* [REQUIRED WORK] Begin at the line with "text: .watchmanconfig ->" and output every line through the end of the records, exactly as given. Omit pictures.

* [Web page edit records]
---*---

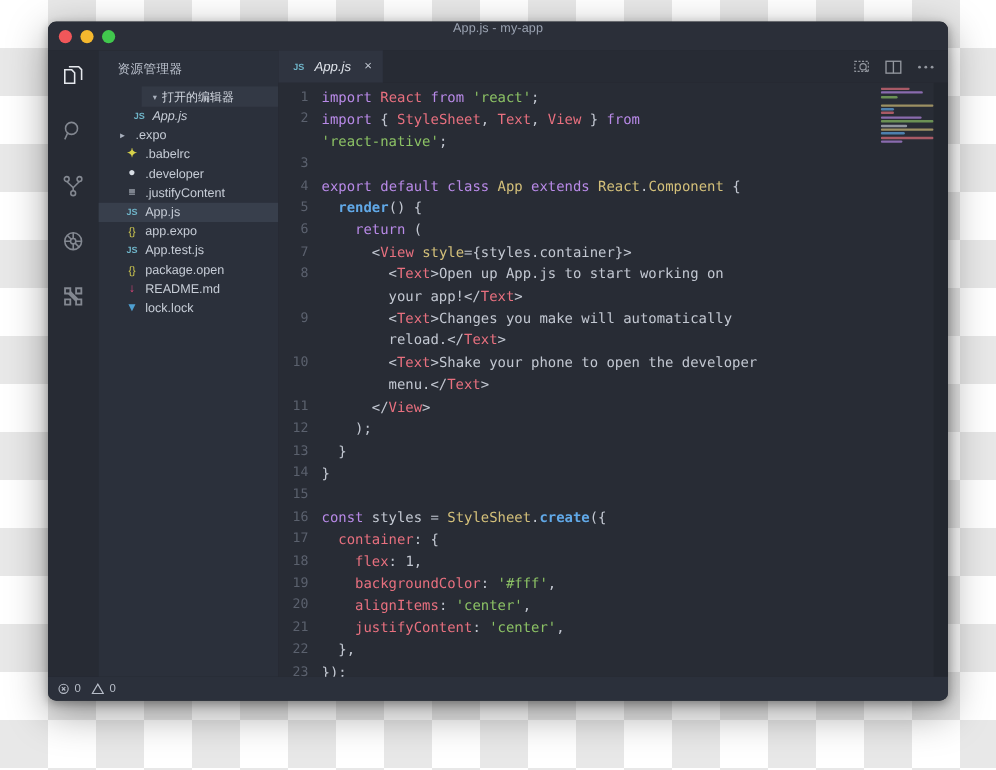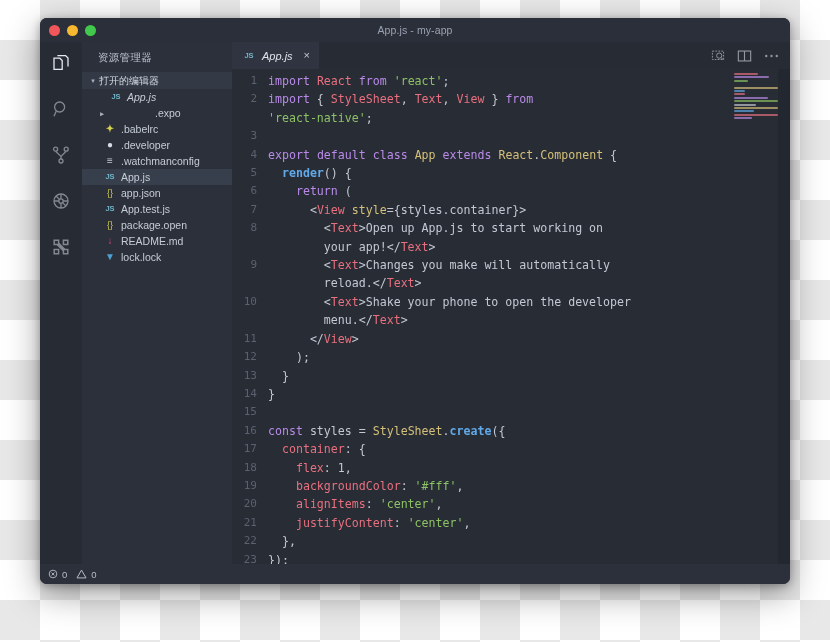"App.js - my-app" .titlebar { align-items: center -> none }
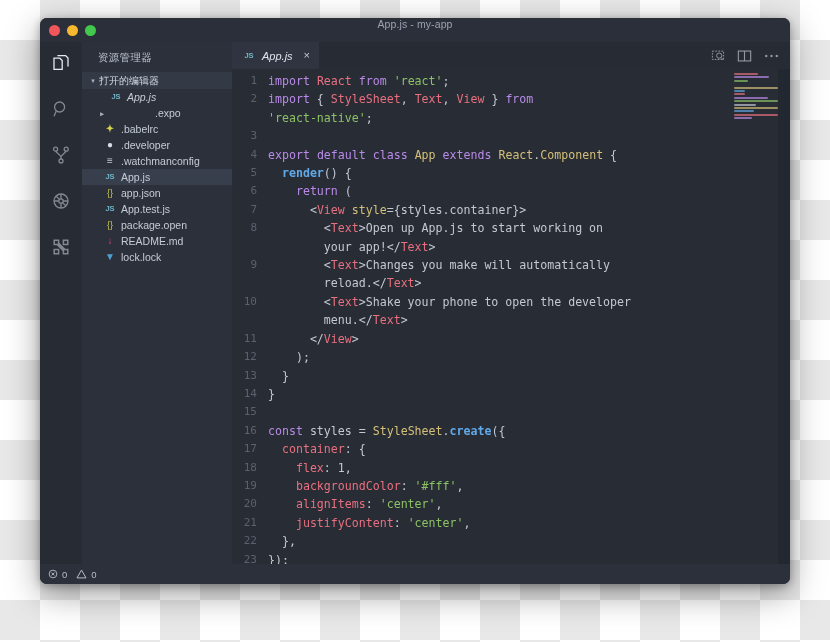"打开的编辑器" .sb-section { margin-left: none -> 36px }
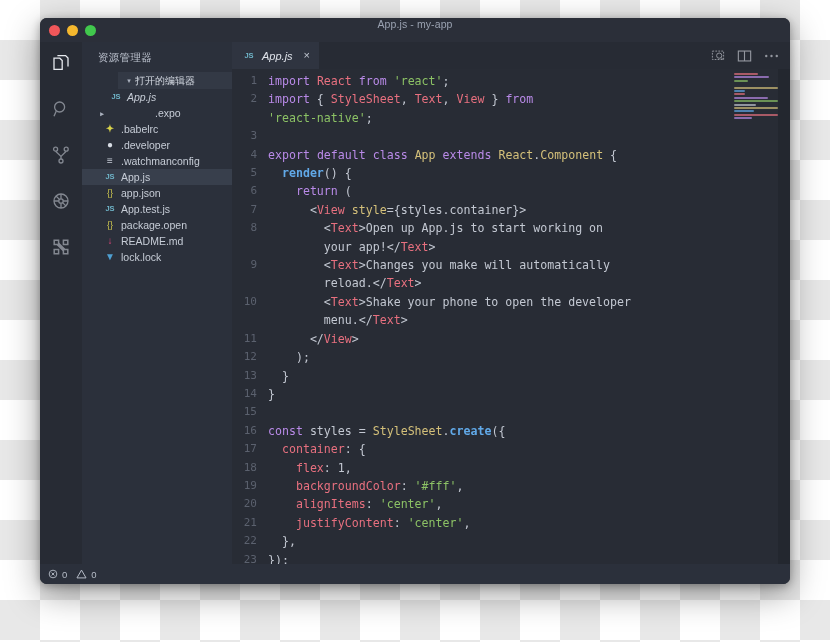".expo" .sb-row.indent-folder { gap: 42px -> none }
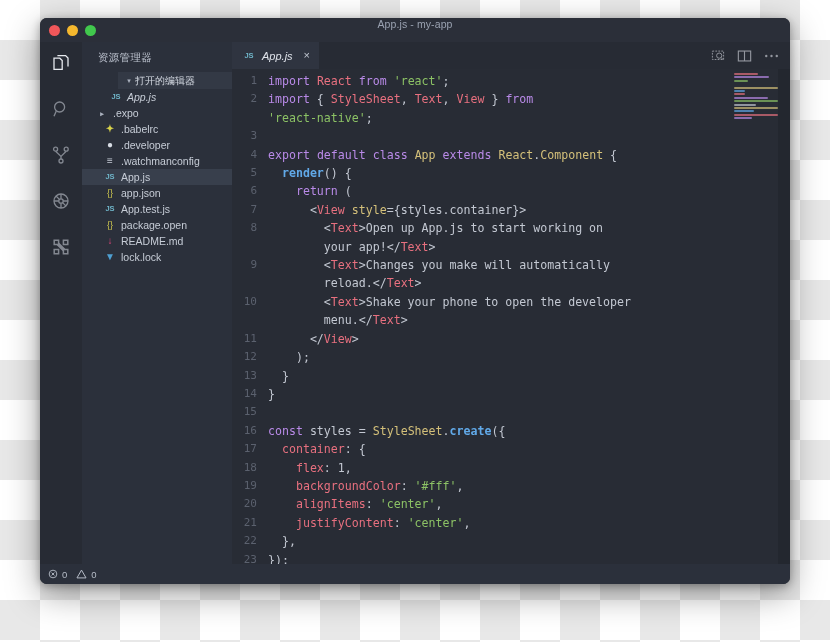".watchmanconfig" span.fname { text: .watchmanconfig -> .justifyContent }
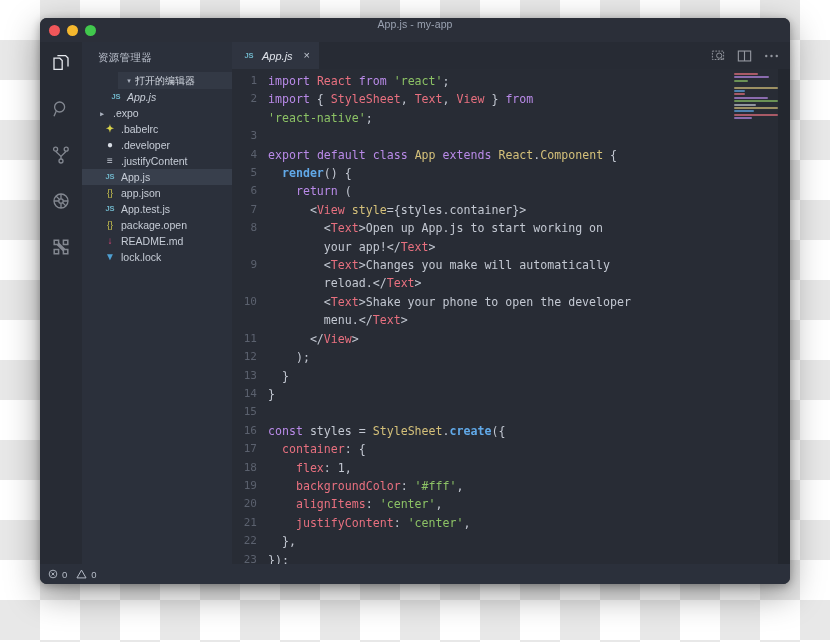"app.json" span.fname { text: app.json -> app.expo }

---*---

* [ANSWER TO THE EXERCISE]
".watchmanconfig" span.fname { text: .watchmanconfig -> .justifyContent }
"app.json" span.fname { text: app.json -> app.expo }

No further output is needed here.